Problem description |
Quote word for word from the line holding "here!: Trivia Game!" to the last line below, including both, and omit any pictures.

------ Data records

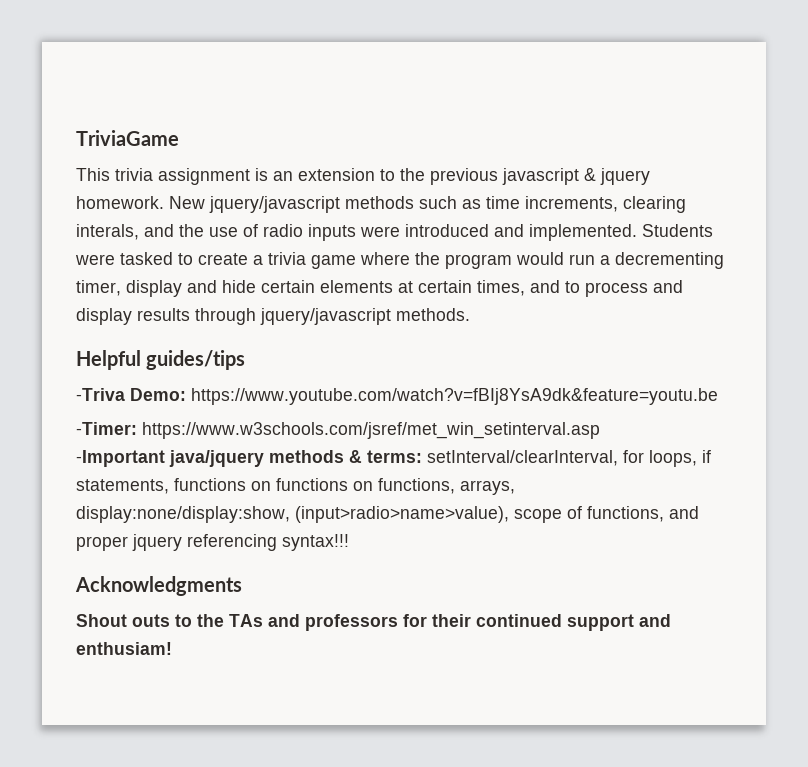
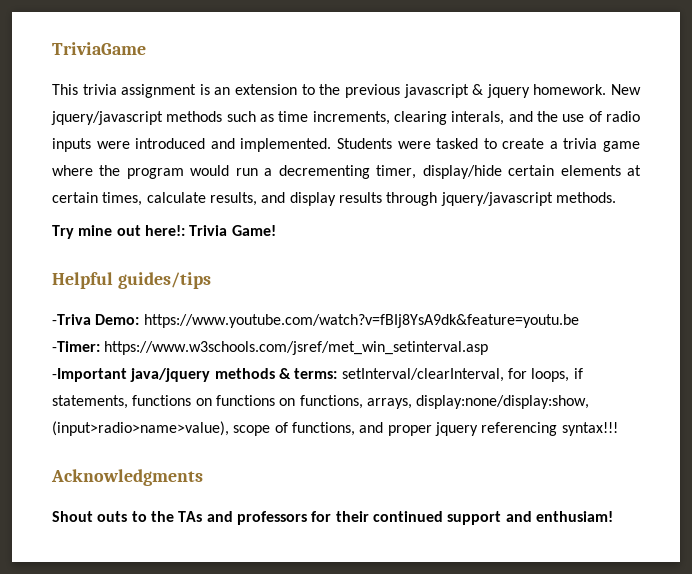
- Students were tasked to create a trivia game where the program would run a decrementing timer, display and hide certain elements at certain times, and to process and display results through jquery/javascript methods.
+ Students were tasked to create a trivia game where the program would run a decrementing timer, display/hide certain elements at certain times, calculate results, and display results through jquery/javascript methods.
+ Try mine out here!: Trivia Game!

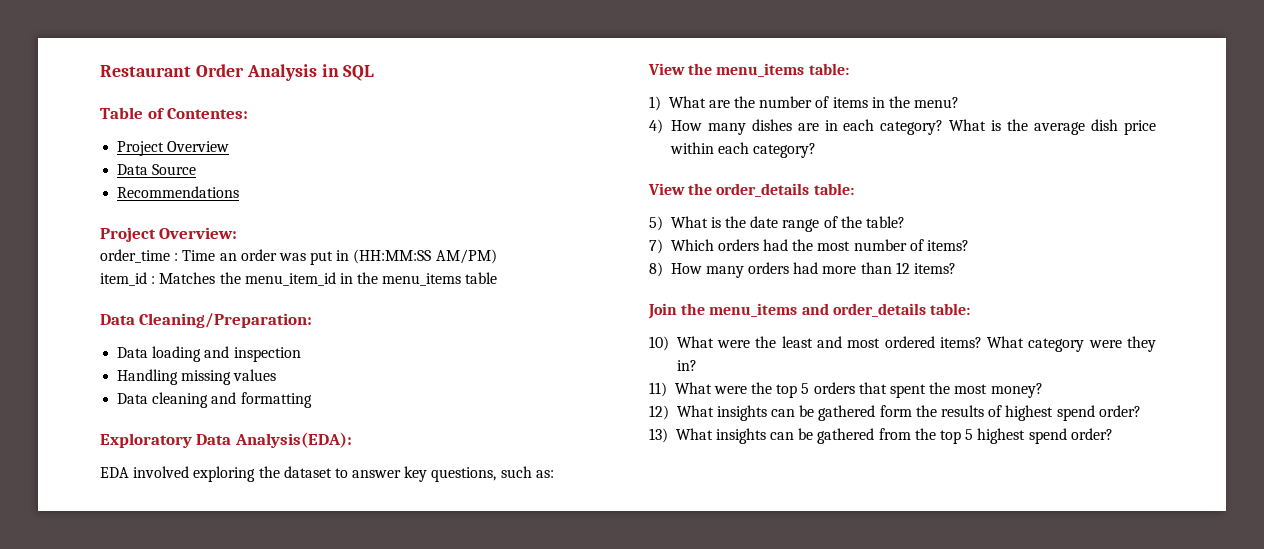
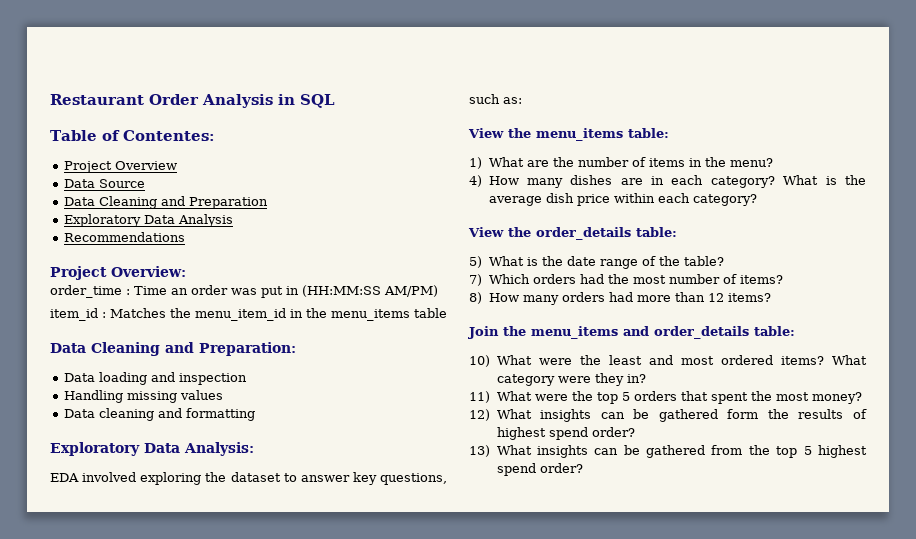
+ Data Cleaning and Preparation
+ Exploratory Data Analysis
- Data Cleaning/Preparation:
+ Data Cleaning and Preparation:
- Exploratory Data Analysis(EDA):
+ Exploratory Data Analysis:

------------

Response area |
+ Try mine out here!: Trivia Game!

+ Data Cleaning and Preparation
+ Exploratory Data Analysis
- Data Cleaning/Preparation:
+ Data Cleaning and Preparation:
- Exploratory Data Analysis(EDA):
+ Exploratory Data Analysis:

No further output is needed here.